L’industrie du transport souffre depuis des décennies d’un véritable chaos dans le processus de facturation et de paiement. Orchestrant plus de 500 000 «voyages» par an, l’enseigne a donc élaboré un réseau blockchain automatisant la gestion des factures et des versements auprès de 70 transporteurs tiers, en plus de sa propre flotte. «Ce qui a pratiquement éliminé le problème des paiements, mais également permis d’accroître considérablement l’efficacité opérationnelle», insistent les auteurs.
Défis opérationnels
Au-delà de l’immense cortège de camions à piloter, c’était surtout le processus de traitement de données à traiter qu’il fallait optimiser. À ces énormes volumes de marchandises, souvent périssables, traversant frontières, fuseaux horaires et climats étaient associées quantités d’informations de suivi tels que les aires d’arrêt, les gallons de carburant et autres prises de température. Près de 200 postes, calculés indépendamment, étaient à reporter sur chaque facture. Alors en l’absence de standardisation des systèmes d’information, les couacs s’avéraient inévitables.
C’est là que fut proposée la chaîne de blocs, pour uniformiser la source d’information qui serait partagée à toutes les parties. «Il y avait des sceptiques parce que, à ce moment-là, la technologie blockchain n’avait pas été utilisée dans une fonction substantielle et critique pour l’entreprise», confient les auteurs.
Après des essais concluants, la chaîne de blocs connue sous le nom de DL Freight a été déployée à l’ensemble des transporteurs en mars 2021. Le système recueille en permanence des informations à chaque étape. Et ces données sont automatiquement enregistrées et synchronisées en temps réel avec les parties impliquées dans la transaction.
Avant DL Freight, plus de 70% des factures étaient contestées. Désormais, cette contestation représente moins de 1%. Et les litiges seraient aussi facilement signalés que résolus.
Solution adaptée aux problèmes
Pour inspirer d’autres entreprises intéressées par ce genre de processus, voici les principales leçons à retenir selon HBR:
1. Efforts collaboratifs, solution collective. La consultation de Bison Transport, qui possède l’une des plus grandes flottes de camions en Amérique du Nord, a permis aux concepteurs du programme d’obtenir le point de vue des transporteurs sur les problèmes de terrain à résoudre. Le but était que la solution fonctionne pour l’ensemble des partenaires logistiques.

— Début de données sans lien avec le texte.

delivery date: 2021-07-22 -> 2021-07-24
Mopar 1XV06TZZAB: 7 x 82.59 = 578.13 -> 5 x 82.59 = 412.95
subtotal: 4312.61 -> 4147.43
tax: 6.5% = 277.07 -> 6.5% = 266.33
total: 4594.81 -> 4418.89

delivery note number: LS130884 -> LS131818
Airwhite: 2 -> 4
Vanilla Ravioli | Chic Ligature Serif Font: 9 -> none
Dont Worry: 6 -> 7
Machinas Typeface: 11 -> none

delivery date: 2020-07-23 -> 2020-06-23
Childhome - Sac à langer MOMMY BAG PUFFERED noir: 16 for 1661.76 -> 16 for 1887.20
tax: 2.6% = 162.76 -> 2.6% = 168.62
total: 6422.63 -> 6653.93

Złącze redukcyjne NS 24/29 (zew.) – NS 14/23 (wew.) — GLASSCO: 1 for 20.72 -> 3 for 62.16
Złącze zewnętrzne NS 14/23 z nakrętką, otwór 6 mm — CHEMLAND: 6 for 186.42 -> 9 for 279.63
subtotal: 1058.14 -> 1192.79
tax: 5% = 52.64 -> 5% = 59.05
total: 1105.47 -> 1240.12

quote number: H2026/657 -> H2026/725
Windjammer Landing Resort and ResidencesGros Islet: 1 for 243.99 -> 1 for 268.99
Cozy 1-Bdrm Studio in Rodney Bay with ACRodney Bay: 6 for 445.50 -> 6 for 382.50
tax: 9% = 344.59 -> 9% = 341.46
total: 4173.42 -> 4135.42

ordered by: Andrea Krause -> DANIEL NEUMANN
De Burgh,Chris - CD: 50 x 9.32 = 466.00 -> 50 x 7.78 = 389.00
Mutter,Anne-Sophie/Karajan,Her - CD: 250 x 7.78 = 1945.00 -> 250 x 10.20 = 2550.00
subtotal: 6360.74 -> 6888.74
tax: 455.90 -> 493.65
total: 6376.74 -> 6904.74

2. Comparer blockchain privée et blockchain publique. Walmart a opté pour un réseau privé construit sur Hyperledger Fabric, une plateforme libre d’accès. Ces chaînes sont dites privées, car elles exigent des autorisations. Cette limitation d’accès s’intègre souvent mieux aux protocoles de sécurité de niveau industriel. Mais il est recommandé d’aborder ces enjeux en fonction de l’usage.
3. Harmoniser les procédés. Les processus varient souvent, pour ne pas dire toujours, entre deux entreprises. L’harmonisation est une condition préalable fondamentale à la création d’un système blockchain : les mêmes règles commerciales pour tout participant au réseau.
4. Autoamélioration. Des éléments de vérification et d’amélioration automatisés doivent être intégrés dans le système, à la fois pour prévenir les erreurs, mais aussi pour identifier les opportunités d’amélioration des performances. Par exemple, les informations du transporteur sur les kilomètres parcourus et le carburant consommé sont automatiquement comparées aux données de l’Internet des objets (IoT) rapportées par des appareils indépendants sur les camions et toute divergence est immédiatement mise en évidence.
5. Garder les systèmes existants. Plutôt que d’insister pour que les systèmes existants soient remplacés, tout système blockchain peut reposer sur ces infrastructures héritées, car sa capacité à le faire constitue l’un de ses grands avantages.